SEC names Geoffrey Aronow general counsel
The Securities and Exchange Commission (SEC) has selected veteran securities lawyer Geoffrey Aronow to fill its recently vacated general counsel spot.
January 08, 2013 at 06:56 AM
15 minute read
The original version of this story was published on Law.com
The Securities and Exchange Commission (SEC) has selected veteran securities lawyer Geoffrey Aronow to fill its recently vacated general counsel spot.
Aronow joins the agency from Bingham McCutchen, where he has spent the past four and a half years as a partner in the firm's Washington D.C. office. The Yale grad also served two separate stints as a partner at Arnold & Porter and worked at Heller Ehrman from 2004 to 2008.

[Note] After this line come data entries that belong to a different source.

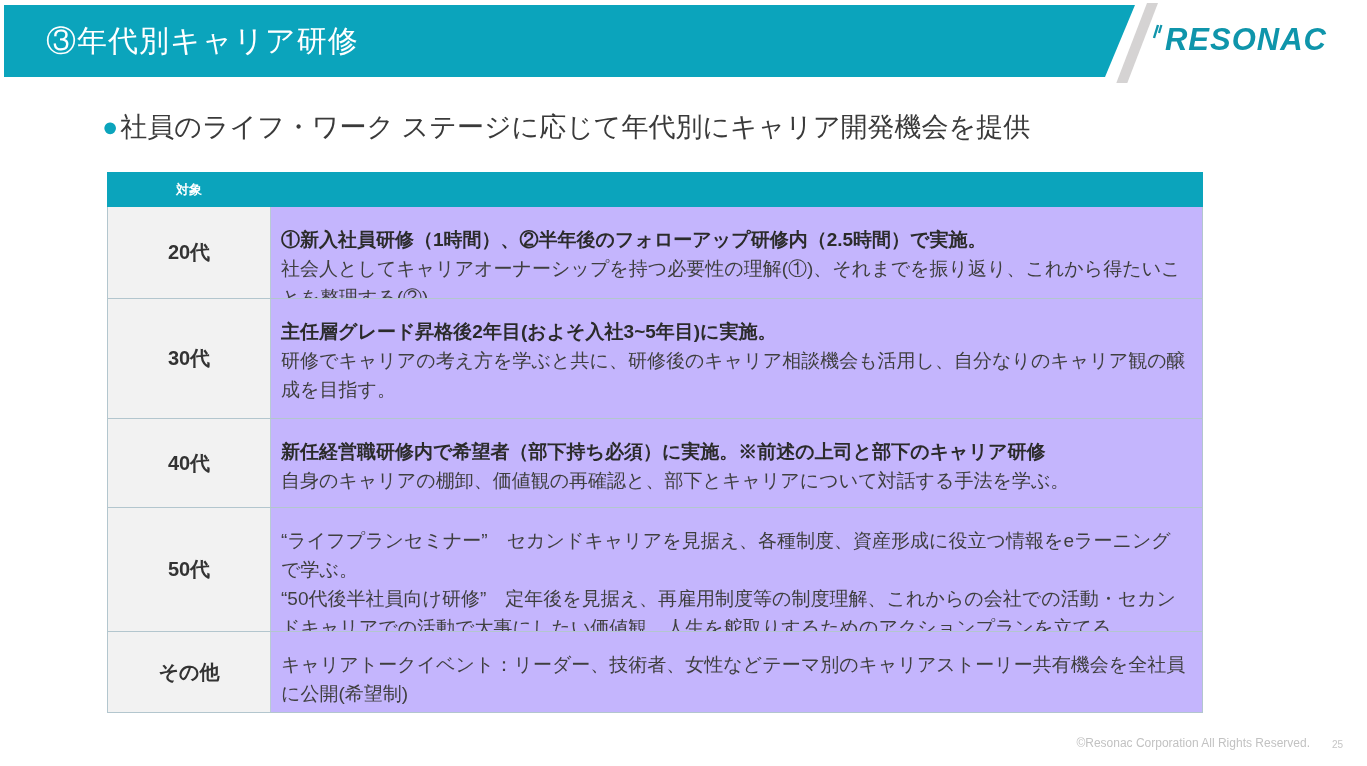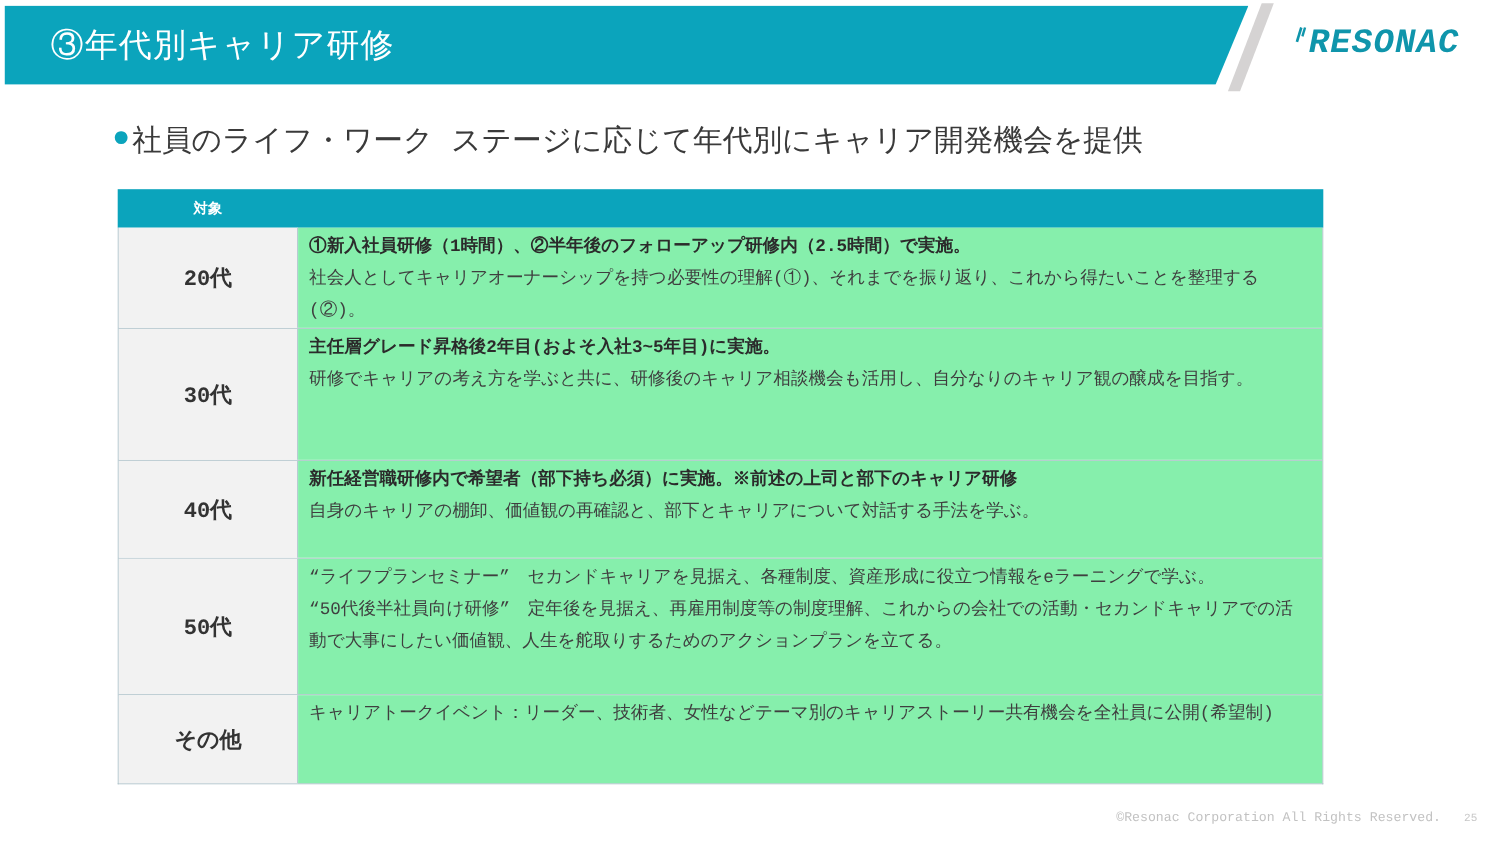--- a/index.html
+++ b/index.html
@@ -5,7 +5,7 @@
   html,body { margin:0; padding:0; background:#ffffff; }
   .slide {
     position:relative; width:1367px; height:766px; background:#ffffff;
-    font-family:Liberation Mono, monospace; overflow:hidden;
+    font-family:Liberation Sans, sans-serif; overflow:hidden;
   }
   
   .topbar {

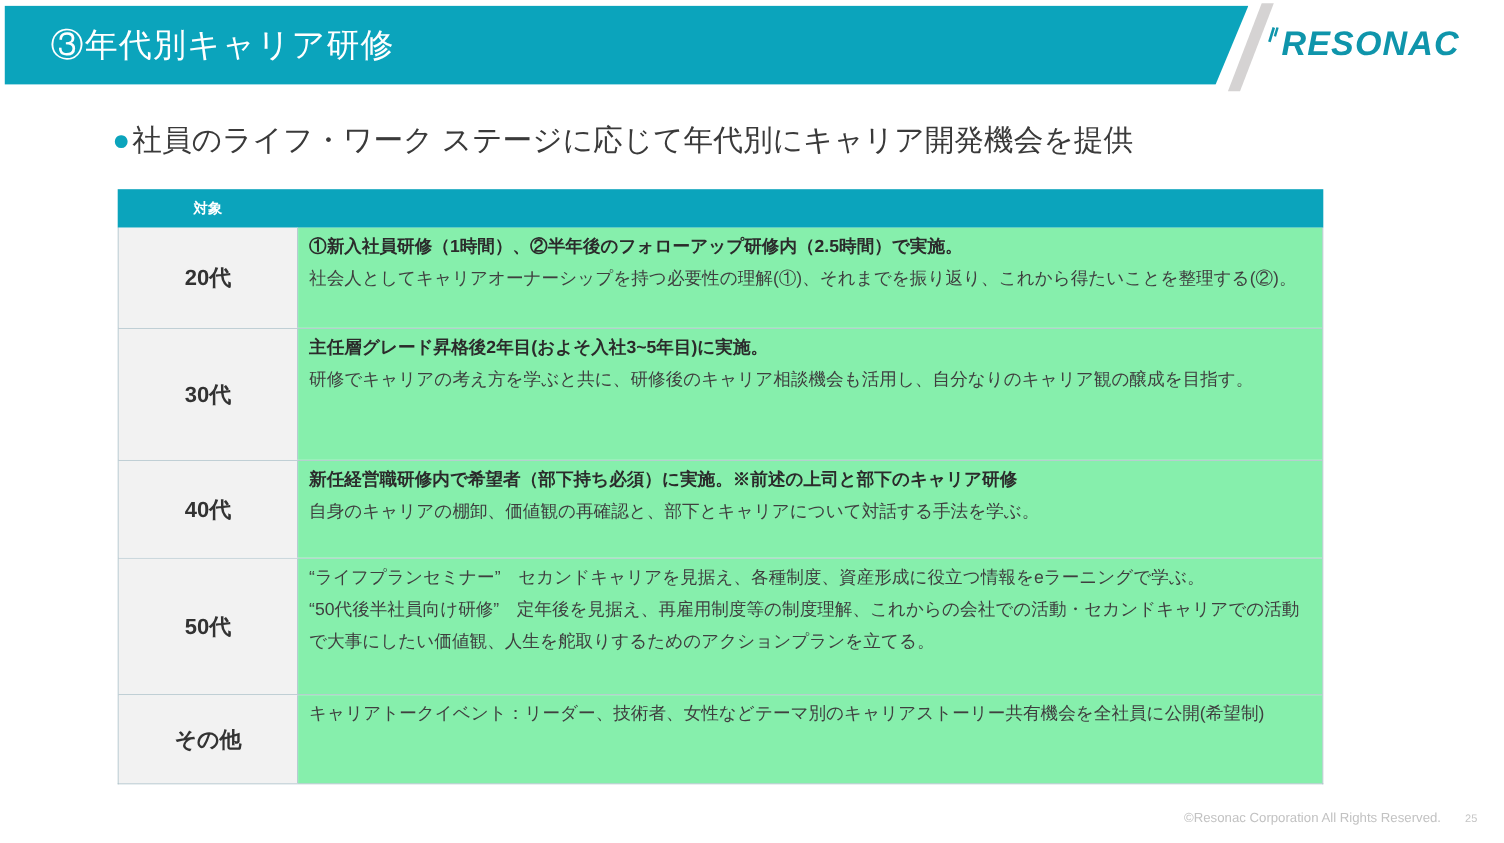--- a/index.html
+++ b/index.html
@@ -58,8 +58,8 @@
     border-right:1px solid #B9CBD3; box-sizing:border-box; flex:none;text-align:center;
   }
   .cell-content {
-    flex:1; background:#86efac; padding:3px 12px 0 10px;
-    font-size:16px; line-height:29px; color:#3F3F3F; box-sizing:border-box;
+    flex:1; background:#c4b5fd; padding:18px 12px 0 10px;
+    font-size:19px; line-height:29px; color:#3F3F3F; box-sizing:border-box;
     overflow:hidden;
   }
   .line-bold { font-weight:bold; color:#2b2b2b; }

His private practice experience aside, the new GC is no stranger to government work: From 1995 to 1999, Aronow was director of the Commodity Futures Trading Commission's Division of Enforcement. He also served a three-year term as a member of the National Adjudicatory Council of the National Association of Securities Dealers (now the Financial Industry Regulatory Authority), an independent regulator of U.S. securities firms.

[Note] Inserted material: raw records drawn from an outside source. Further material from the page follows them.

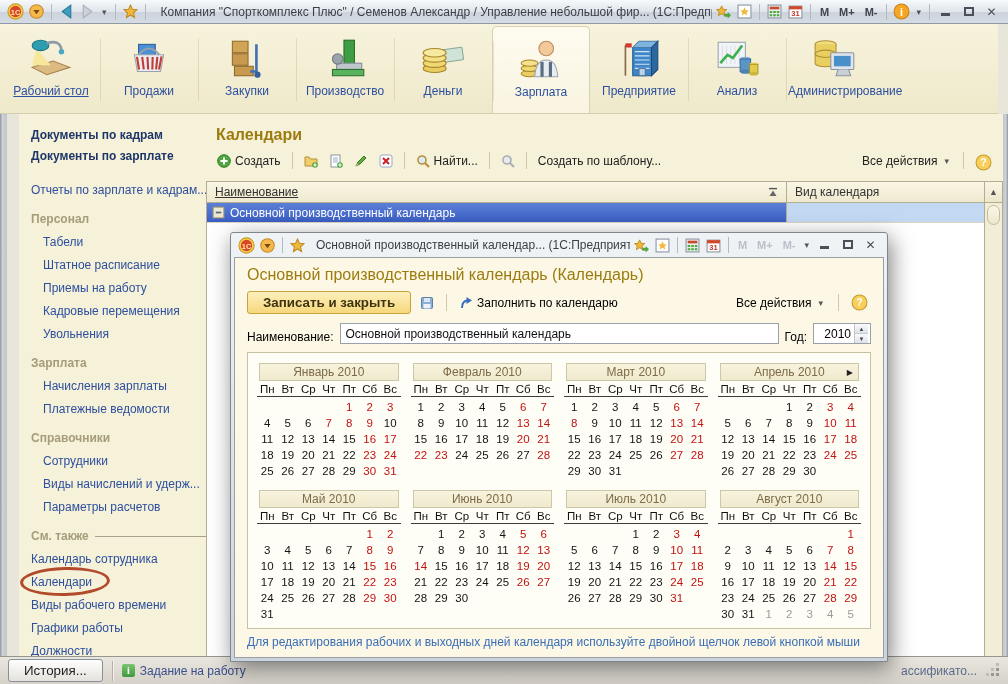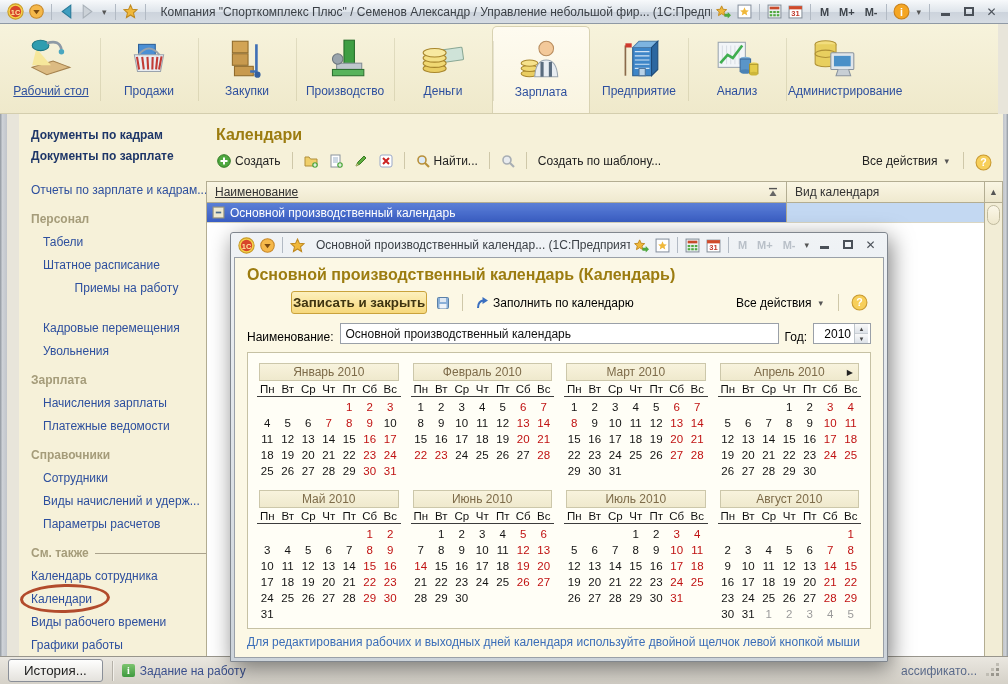--- a/index.html
+++ b/index.html
@@ -105,7 +105,7 @@
 .dlg-title-text { color:#3a3f45; padding:0 7px; white-space:nowrap; overflow:hidden; }
 .dlg-right { margin-left:auto; display:flex; align-items:center; gap:2px; }
 .dlg-content { flex:1; background:#fcf8e5; border:1px solid #9aa0a8; display:flex; flex-direction:column; overflow:hidden; }
-.dlg-header { color:#9c7c10; font-weight:bold; font-size:16px; padding:8px 12px 3px; }
+.dlg-header { color:#9c7c10; font-weight:normal; font-size:16px; padding:8px 12px 3px; }
 .dlg-toolbar { display:flex; align-items:center; gap:6px; padding:4px 12px 6px; }
 .save-close-btn { background:linear-gradient(#fdf0bd,#f6d87c); border:1px solid #c9a23c; border-radius:3px;
   padding:3px 1px; font-weight:bold; color:#3f3410; cursor:pointer;margin-left:44px; }

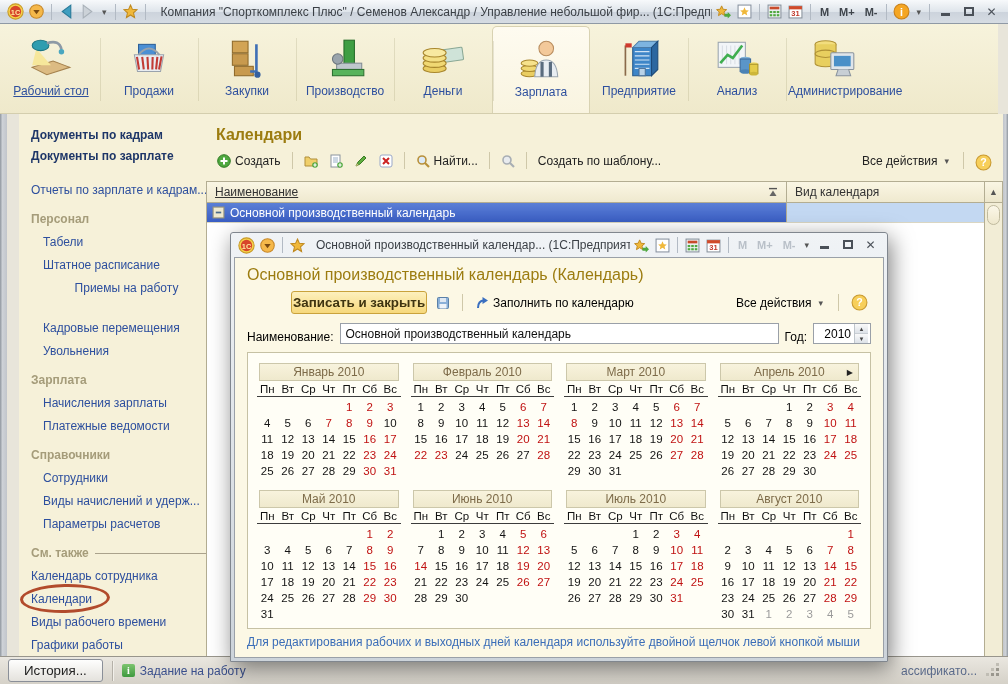--- a/index.html
+++ b/index.html
@@ -336,7 +336,7 @@
     </div>
     <div class="sb-link-row" style="margin-bottom: 9px;"><span class="sb-link ind" style="margin-bottom: 0px;">Табели</span></div>
     <div class="sb-link-row" style="margin-bottom: 9px;"><span class="sb-link ind" style="margin-bottom: 0px;">Штатное расписание</span></div>
-    <div class="sb-link-row" style="margin-bottom: 26px; text-align: center;"><span class="sb-link ind" style="margin-bottom: 0px;">Приемы на работу</span></div>
+    <div class="sb-link-row" style="margin-bottom: 9px;"><span class="sb-link ind" style="margin-bottom: 0px;">Приемы на работу</span></div>
     <div class="sb-link-row" style="margin-bottom: 9px;"><span class="sb-link ind" style="margin-bottom: 0px;">Кадровые перемещения</span></div>
     <div class="sb-link-row" style="margin-bottom: 9px;"><span class="sb-link ind" style="margin-bottom: 0px;">Увольнения</span></div>
     <div class="sb-sec">

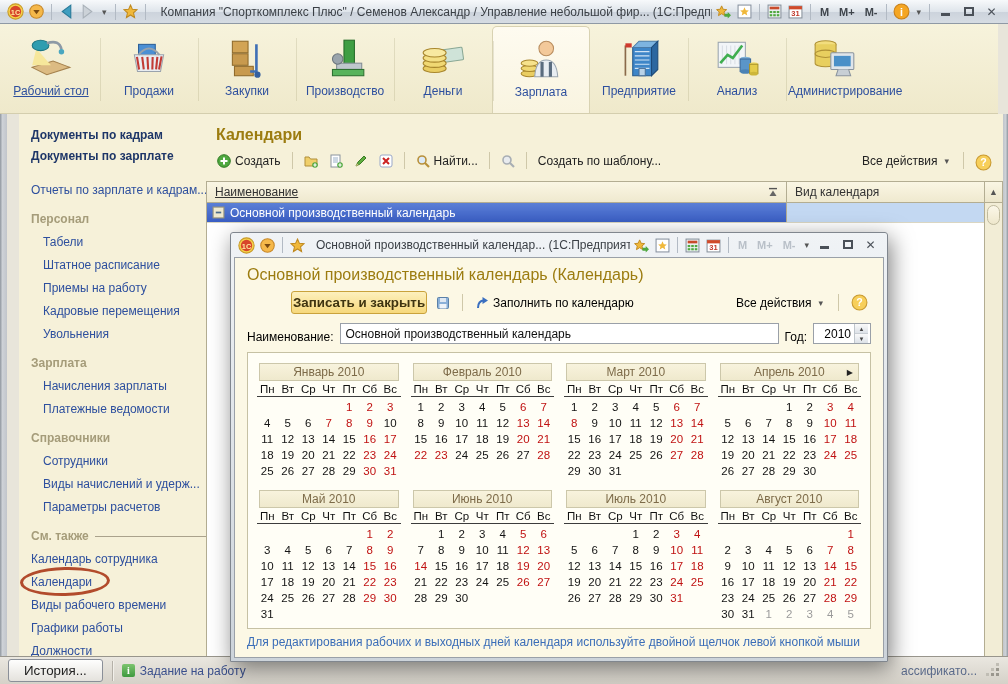--- a/index.html
+++ b/index.html
@@ -108,7 +108,7 @@
 .dlg-header { color:#9c7c10; font-weight:normal; font-size:16px; padding:8px 12px 3px; }
 .dlg-toolbar { display:flex; align-items:center; gap:6px; padding:4px 12px 6px; }
 .save-close-btn { background:linear-gradient(#fdf0bd,#f6d87c); border:1px solid #c9a23c; border-radius:3px;
-  padding:3px 1px; font-weight:bold; color:#3f3410; cursor:pointer;margin-left:44px; }
+  padding:3px 15px; font-weight:bold; color:#3f3410; cursor:pointer; }
 .form-row { display:flex; align-items:flex-end; gap:6px; padding:3px 12px 5px; }
 .text-input { flex:1; height:21px; border:1px solid #9aa0a8; background:#fff; padding:0 5px;
   font:12px "Liberation Sans",sans-serif; color:#111; }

Newly elected SEC Commissioner Elisse Walter appointed Aronow to replace the agency's outgoing general counsel Mark Cahn, who returned to the private sector at the end of 2012.
“I'm truly honored to re-enter public service as the General Counsel at an agency with such a storied history and critical mission of investor protection and effective market oversight,” Aronow said in a statement.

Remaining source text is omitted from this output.